President Donald Trump has another opportunity to pull out of the Iran deal, and Kim Jong Un is finally speaking with other world leaders about North Korea’s nuclear program.
But for young people who weren’t terrified by the nuclear threats of the Cold War, it might be hard to grasp the importance of today’s headlines. Deterrence, nonproliferation and the difference between low- and high-yield atomic weapons are foreign concepts to many American high schoolers.
That’s why two experts, including a Gonzaga University alumna who grew up in the Tri-Cities near the Hanford reactor site, are on a mission to educate young people about foreign diplomacy and nuclear arms control.
Kate Hewitt, who graduated from Gonzaga in 2013 and is a Herbert Scoville Peace Fellow at the Brookings Institution in Washington, D.C., and Erin Connolly, a colleague at the Center for Arms Control and Non-Proliferation, were in Eastern Washington this week to kick off their educational initiative: “The Manhattan Project: Engaging the Next Generation on Nuclear Issues.”
“The nuclear policy debate is critical for the next generation to understand for many reasons, but ultimately this debate has become so abstract and removed from the American public, we feel the lack of engagement creates a situation in which decisions are being made without American consent,” Hewitt and Connolly said in an email. “From the outside, nuclear weapons policy is intimidating, and we are here to make it accessible.”
The pair spoke at Gonzaga on Monday and then drove to the Tri-Cities to present at five local high schools. By the end of the day Thursday, they had given more than 20 presentations to more than 1,000 students.
Speaking to one class Monday evening, Hewitt began with a basic question: “Does anybody here know how many countries have nuclear weapons?”
Many of the students’ guesses were correct or close to it. Nine countries have nuclear weapons, including the United States, Russia, China, France, the United Kingdom, India, Pakistan and North Korea.
Israel has them too, Hewitt said, even though the country hasn’t publicly acknowledged it.
“There are 14,700 nuclear weapons in total,” she said. “But, to put it in perspective, the United States and Russia have 93 percent of that arsenal.”
Connolly explained the concept of the nuclear triad – the ability to strike an enemy by land, air and sea – and then the pair launched into a discussion about current events in North Korea, Iran and Russia.
“North Korea has a full-fledged nuclear program,” Hewitt said. “There really is no debate anymore as to whether or not they are a nuclear power. They are one.”
She said that to understand the nuclear threat that North Korea poses, it’s important to understand Kim Jong Un, the young leader whom Trump has derided as “Little Rocket Man.”
“I find Kim Jong Un to be predictable, patient and strategic,” Hewitt said, noting how he timed his diplomatic overtures to coincide with this year’s Winter Olympics in Pyeongchang.
Connolly then sought to dispel misconceptions about the controversial deal that President Barack Obama made with Iran in 2015 to stunt the country’s ability to develop nuclear weapons. She said the deal is working as intended, noting that inspectors from Europe and the International Atomic Energy Agency have repeatedly verified Iran’s compliance.
“We did not take all of the sanctions off of Iran,” she said. “When the IAEA confirmed that they were in compliance with the deal, we removed the sanctions that were related to the nuclear program.

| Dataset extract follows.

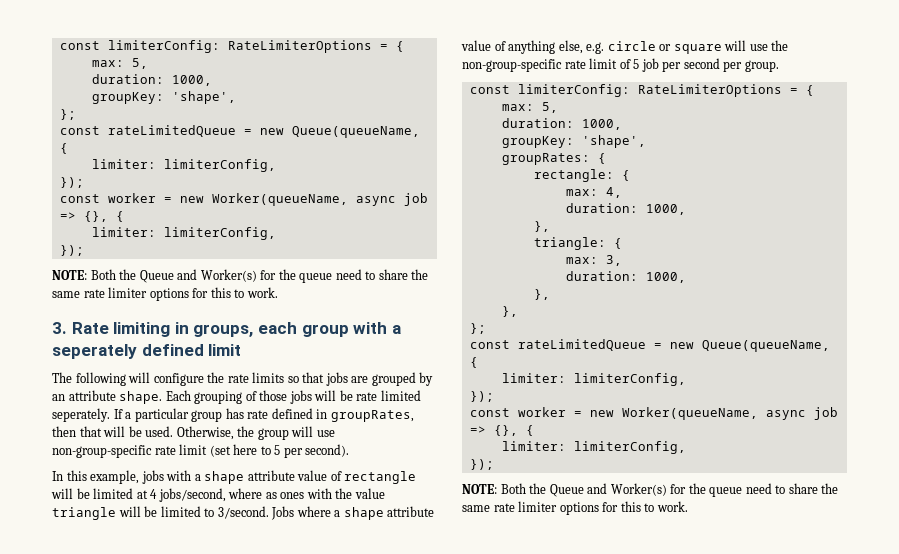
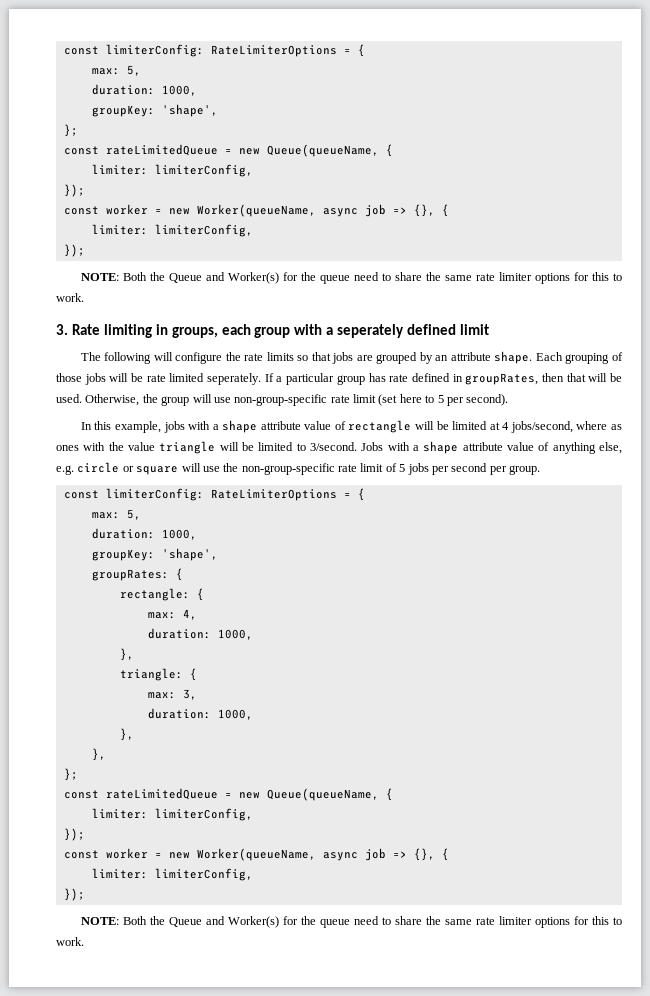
- Jobs where a shape attribute value of anything else, e.g. circle or square will use the non-group-specific rate limit of 5 job per second per group.
+ Jobs with a shape attribute value of anything else, e.g. circle or square will use the non-group-specific rate limit of 5 jobs per second per group.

But the sanctions that are related to ballistic missile development, human rights violations and other regional activities – those sanctions are still very much in place.”

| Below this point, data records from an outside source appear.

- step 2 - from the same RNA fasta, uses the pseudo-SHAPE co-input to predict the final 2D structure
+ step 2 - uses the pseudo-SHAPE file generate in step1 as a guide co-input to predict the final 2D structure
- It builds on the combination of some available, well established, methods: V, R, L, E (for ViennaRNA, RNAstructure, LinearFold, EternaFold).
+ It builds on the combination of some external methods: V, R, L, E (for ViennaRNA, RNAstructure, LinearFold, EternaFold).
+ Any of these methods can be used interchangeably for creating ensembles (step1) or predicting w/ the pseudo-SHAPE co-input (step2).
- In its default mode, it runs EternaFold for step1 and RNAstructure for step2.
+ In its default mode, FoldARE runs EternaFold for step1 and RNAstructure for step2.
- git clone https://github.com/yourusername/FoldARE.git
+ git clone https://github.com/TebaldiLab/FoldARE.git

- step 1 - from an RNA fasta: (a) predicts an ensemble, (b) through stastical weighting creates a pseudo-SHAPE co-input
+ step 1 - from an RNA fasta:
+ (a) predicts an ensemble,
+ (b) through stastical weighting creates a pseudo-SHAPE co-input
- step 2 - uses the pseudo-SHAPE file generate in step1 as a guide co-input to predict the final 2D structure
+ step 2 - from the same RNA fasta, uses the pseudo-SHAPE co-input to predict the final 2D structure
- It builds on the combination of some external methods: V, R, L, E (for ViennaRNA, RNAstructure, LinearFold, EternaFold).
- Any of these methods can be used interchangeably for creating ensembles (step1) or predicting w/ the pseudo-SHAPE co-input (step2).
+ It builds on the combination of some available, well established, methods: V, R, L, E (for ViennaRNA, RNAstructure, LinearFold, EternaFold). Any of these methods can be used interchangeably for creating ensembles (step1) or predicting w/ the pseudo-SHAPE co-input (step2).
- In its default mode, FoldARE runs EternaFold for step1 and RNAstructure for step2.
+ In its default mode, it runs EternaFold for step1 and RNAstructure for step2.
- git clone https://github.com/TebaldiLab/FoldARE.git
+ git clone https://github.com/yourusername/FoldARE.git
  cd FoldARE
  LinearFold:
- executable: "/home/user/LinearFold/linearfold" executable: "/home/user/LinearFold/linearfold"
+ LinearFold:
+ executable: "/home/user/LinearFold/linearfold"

The deal is important now, Connolly said, because Trump will decide on May 12 whether to recertify or withdraw from it. Because Trump has repeatedly criticized the deal, she said that “hardliners in Iran who support the Revolutionary Guard, who really dislike the West, see Trump as validating their opinion that you cannot trust the West.”
Connolly and Hewitt agreed the biggest nuclear threat could come from Russia, which has a slightly larger arsenal than the United States. At the highest levels of government, they said, decades of negotiations and strategic moves have kept both superpowers from using those tools of destruction.
“It’s important the next generation understand how to critically engage on these issues, looking at how much we spend on them, where, when, if we say it’s OK to use them, and who else has this technology,” Hewitt said.
Connolly and Hewitt said they hope to continue their educational mission in schools across the country.
Editor’s note: This article was changed on Friday, May 4, 2018 to add more information about Kate Hewitt’s title related to the Brookings Institution.